DATASET EXTRACT -
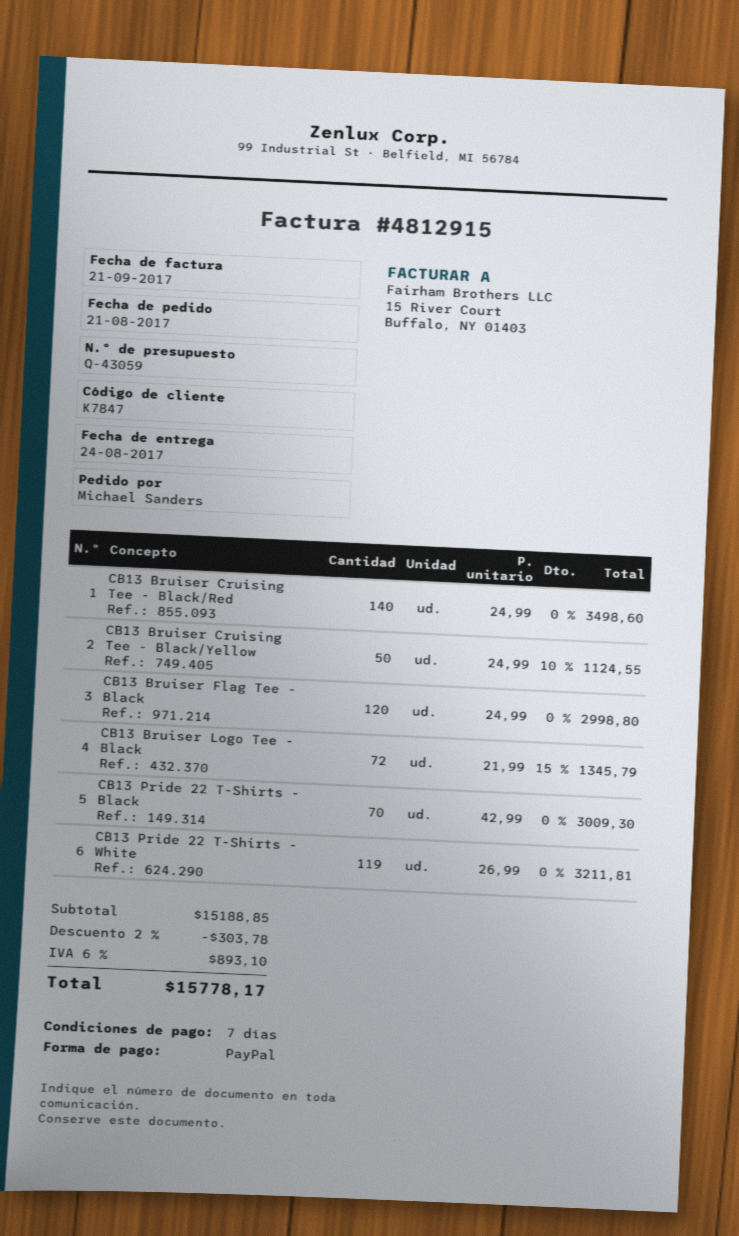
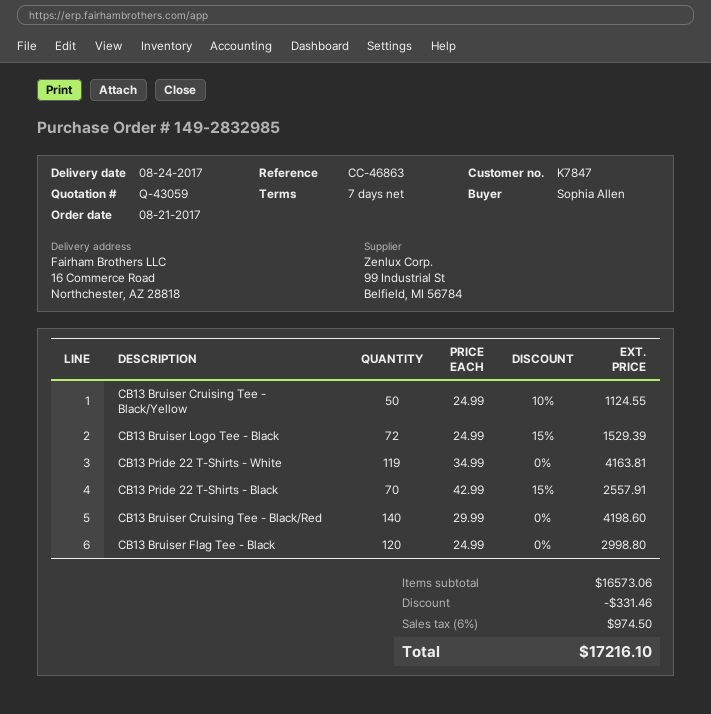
ordered by: Michael Sanders -> Sophia Allen
CB13 Bruiser Cruising Tee - Black/Red: 140 x 24.99 = 3498.60 -> 140 x 29.99 = 4198.60
CB13 Bruiser Logo Tee - Black: 72 x 21.99 - 15% = 1345.79 -> 72 x 24.99 - 15% = 1529.39
CB13 Pride 22 T-Shirts - Black: 70 x 42.99 = 3009.30 -> 70 x 42.99 - 15% = 2557.91
CB13 Pride 22 T-Shirts - White: 119 x 26.99 = 3211.81 -> 119 x 34.99 = 4163.81
subtotal: 15188.85 -> 16573.06
discount: 303.78 -> 331.46
tax: 6% = 893.10 -> 6% = 974.50
total: 15778.17 -> 17216.10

YOUR TASK - Of the entries above, tally the lines with "Black" in them. Only the total should be given.

PROBLEM SOLUTION - 3